My philosophy of life is simply “leave it better than you found it.” After 20 years teaching high school, mostly in Ukiah, I bought a 100 year-old house to rehab in Fort Bragg. In January, 2017, I ran out of money and moved in. Following the mill site changing hands and the publicity around future uses of that ocean front resource, I joined the Grass Roots Institute group studying and following the legal, land use and contamination issues. I curate http://savenoyoheadlands.org, a document repository for the legal cases, documents from state and federal agencies, scientific studies of the contamination, etc.
I am a retired high school teacher and real estate broker. I’ve lived near the Pacific Ocean in San Francisco,Seattle, Hawaii, American Samoa, Tonga, Fiji, and now Fort Bragg for the last eight years. I’ve dove for abalone here in Fort Bragg since the turn of the century when abalone weren’t running from urchins, and there was bull kelp to hand over hand down to a 9 to 10 inch abalone. I am saddened we can’t reverse the death of American Samoa’s coral reefs or the decimation of Fort Bragg’s bull kelp. We can though with the help of Project HERE’s experts and scientist look at the old Georgia Pacific Mill Site and better understand what is contamination and remediation? What’s been tested? And, how safe or toxic is our “front yard” in Fort Bragg.
I first discovered the Mendocino Coast at 19, arriving in California on a whim and a streak of good luck. I studied marine science under Greg Grantham, whose teaching sparked a deep connection to this coastline. That path led me north to Trinidad, where I earned a B.S. in Marine Biology and an M.S. in Marine Fisheries Ecology from Humboldt State (now Cal Poly Humboldt). During the collapse of the kelp forest ecosystem, I volunteered as a scientific diver with Reef Check and the Waterman’s Alliance, helping remove urchins from decimated reefs. That work, underwater and up close, left a lasting impression - and deepened my resolve to protect the North Coast’s marine environments.Today, I work as a field and research technician at the Cal Poly Humboldt Marine Lab in Trinidad, studying fisheries ecology. I’m excited to bring that experience to this project and support our efforts to better understand how toxins are impacting coastal ecosystems.
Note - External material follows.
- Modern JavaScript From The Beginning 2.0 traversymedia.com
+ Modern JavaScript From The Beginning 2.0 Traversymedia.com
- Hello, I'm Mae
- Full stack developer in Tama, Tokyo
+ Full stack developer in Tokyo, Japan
We are a group of Coastal residents who are deeply concerned with the lack of progress toward the sustainable cleanup of the Mill Site, particularly regarding the constraints caused by remaining contamination on the Mill Site. Our collective aim is to ensure a safe, productive, and inclusive future for this vital community asset. HERE is a project of a subcommittee of the Noyo Headlands Working Group of the Grassroots Institute.
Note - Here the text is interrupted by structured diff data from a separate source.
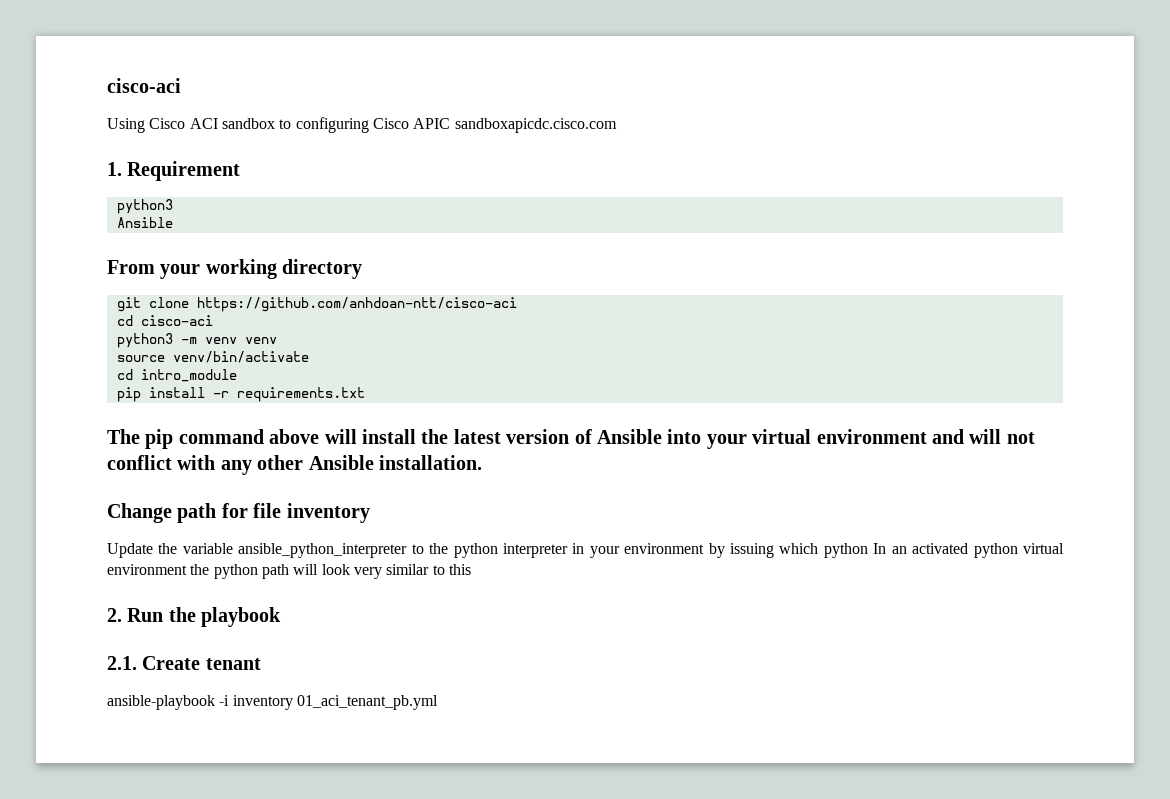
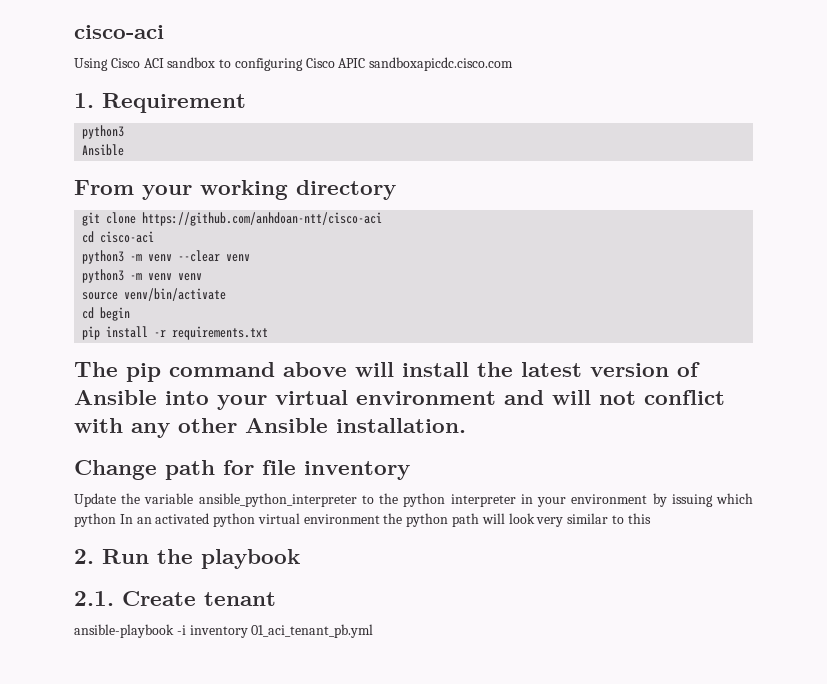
+ python3 -m venv --clear venv
- cd intro_module
+ cd begin

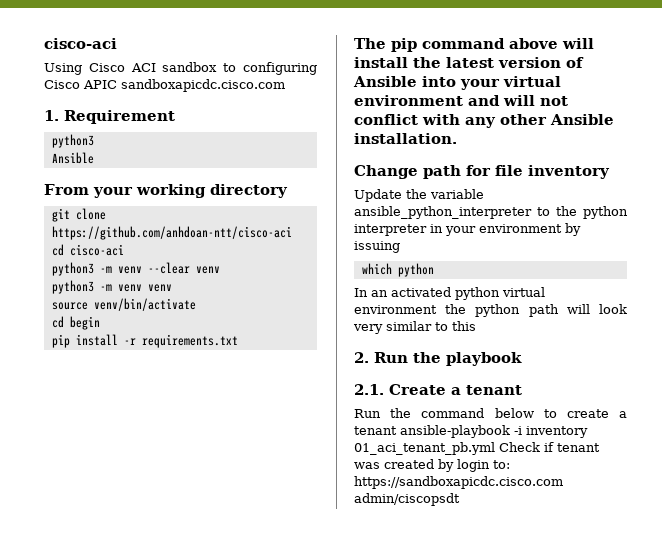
- Update the variable ansible_python_interpreter to the python interpreter in your environment by issuing which python In an activated python virtual environment the python path will look very similar to this
+ Update the variable ansible_python_interpreter to the python interpreter in your environment by issuing
+ which python
+ In an activated python virtual environment the python path will look very similar to this
- 2.1. Create tenant
+ 2.1. Create a tenant
- ansible-playbook -i inventory 01_aci_tenant_pb.yml
+ Run the command below to create a tenant ansible-playbook -i inventory 01_aci_tenant_pb.yml Check if tenant was created by login to: https://sandboxapicdc.cisco.com admin/ciscopsdt

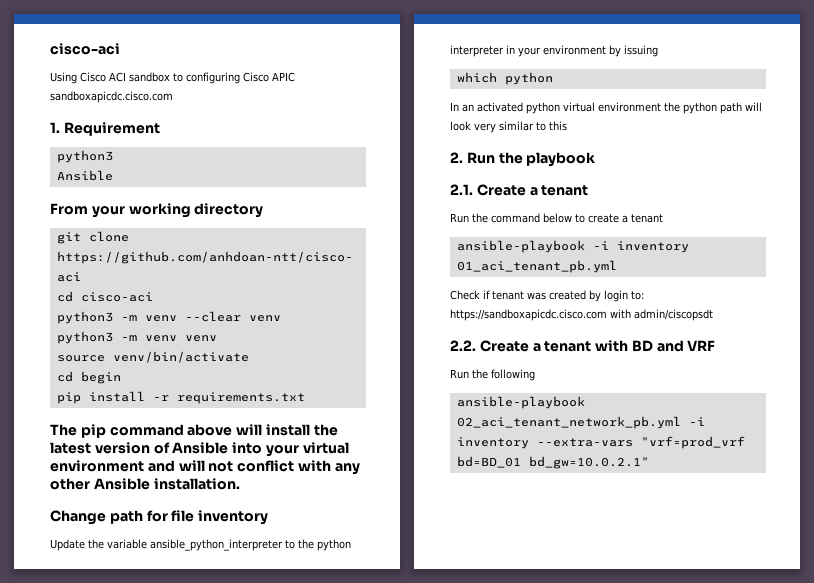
- Run the command below to create a tenant ansible-playbook -i inventory 01_aci_tenant_pb.yml Check if tenant was created by login to: https://sandboxapicdc.cisco.com admin/ciscopsdt
+ Run the command below to create a tenant
+ ansible-playbook -i inventory 01_aci_tenant_pb.yml
+ Check if tenant was created by login to: https://sandboxapicdc.cisco.com with admin/ciscopsdt
+ 2.2. Create a tenant with BD and VRF
+ Run the following
+ ansible-playbook 02_aci_tenant_network_pb.yml -i inventory --extra-vars "vrf=prod_vrf bd=BD_01 bd_gw=10.0.2.1"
Our primary goals are to provide the public with meaningful and accurate information about the condition of the Mill Site, particularly “Operable Unit E (OU-E),” the central section with the ponds that contain residual contamination preventing the public from future access. We believe that with this information, the community can effectively participate in the planning process as it moves forward. We aim to ensure that the entire community, including those who have been left out of the process previously, can have their voices heard and affect significant decisions regarding the future of the Mill Site.